Dataset entries:
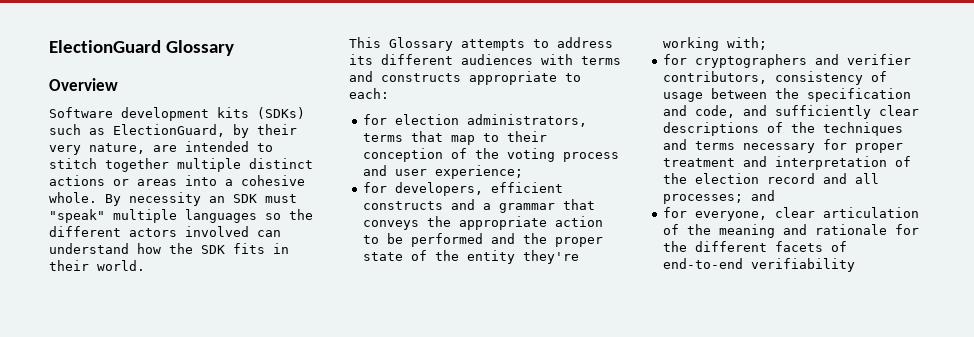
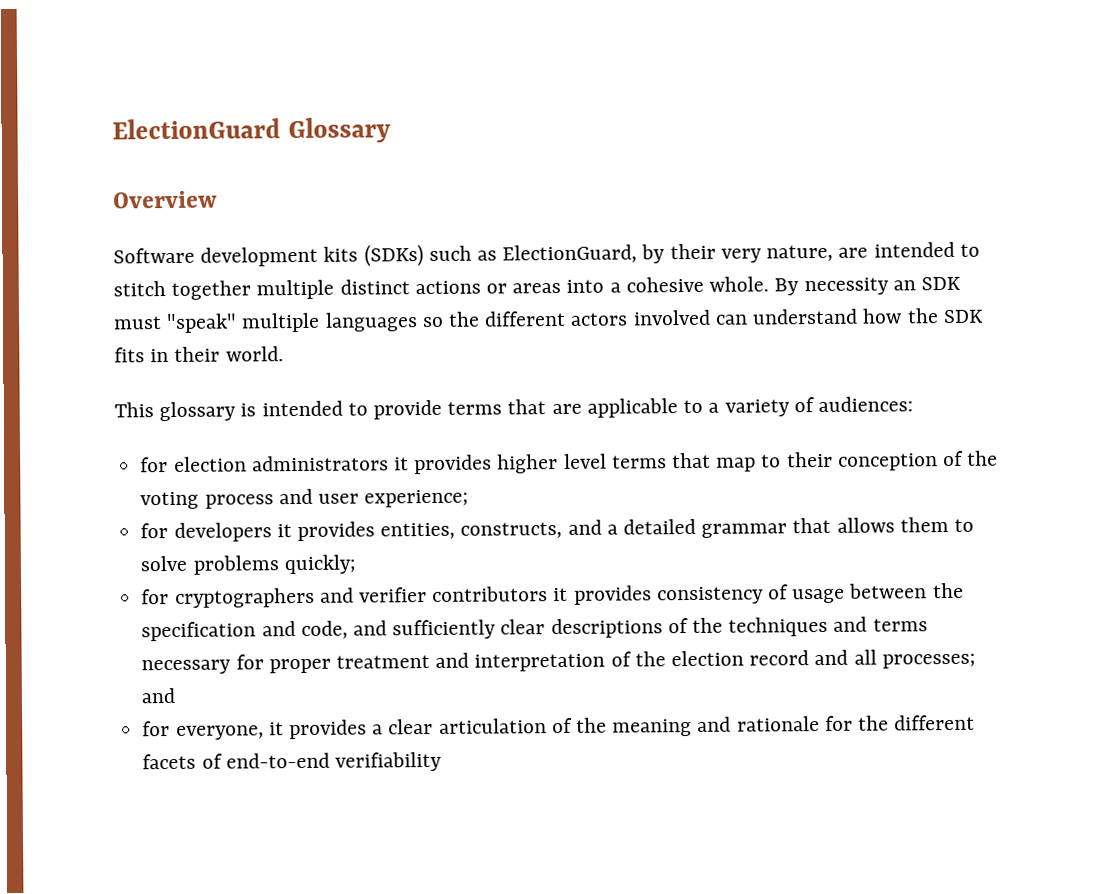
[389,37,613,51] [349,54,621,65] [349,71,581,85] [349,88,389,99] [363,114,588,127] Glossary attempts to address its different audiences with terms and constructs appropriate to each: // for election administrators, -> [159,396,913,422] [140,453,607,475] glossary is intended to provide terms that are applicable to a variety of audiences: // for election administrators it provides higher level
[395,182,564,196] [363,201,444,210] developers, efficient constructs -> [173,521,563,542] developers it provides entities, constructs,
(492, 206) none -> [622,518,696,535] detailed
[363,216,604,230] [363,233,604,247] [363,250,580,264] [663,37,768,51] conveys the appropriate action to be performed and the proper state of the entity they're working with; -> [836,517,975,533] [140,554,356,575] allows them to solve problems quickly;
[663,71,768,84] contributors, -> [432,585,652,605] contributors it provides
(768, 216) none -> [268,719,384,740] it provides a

Work instructions:
Only the lines containing the word "constructs" should be returned from the data above.

Written response:
[389,37,613,51] [349,54,621,65] [349,71,581,85] [349,88,389,99] [363,114,588,127] Glossary attempts to address its different audiences with terms and constructs appropriate to each: // for election administrators, -> [159,396,913,422] [140,453,607,475] glossary is intended to provide terms that are applicable to a variety of audiences: // for election administrators it provides higher level
[395,182,564,196] [363,201,444,210] developers, efficient constructs -> [173,521,563,542] developers it provides entities, constructs,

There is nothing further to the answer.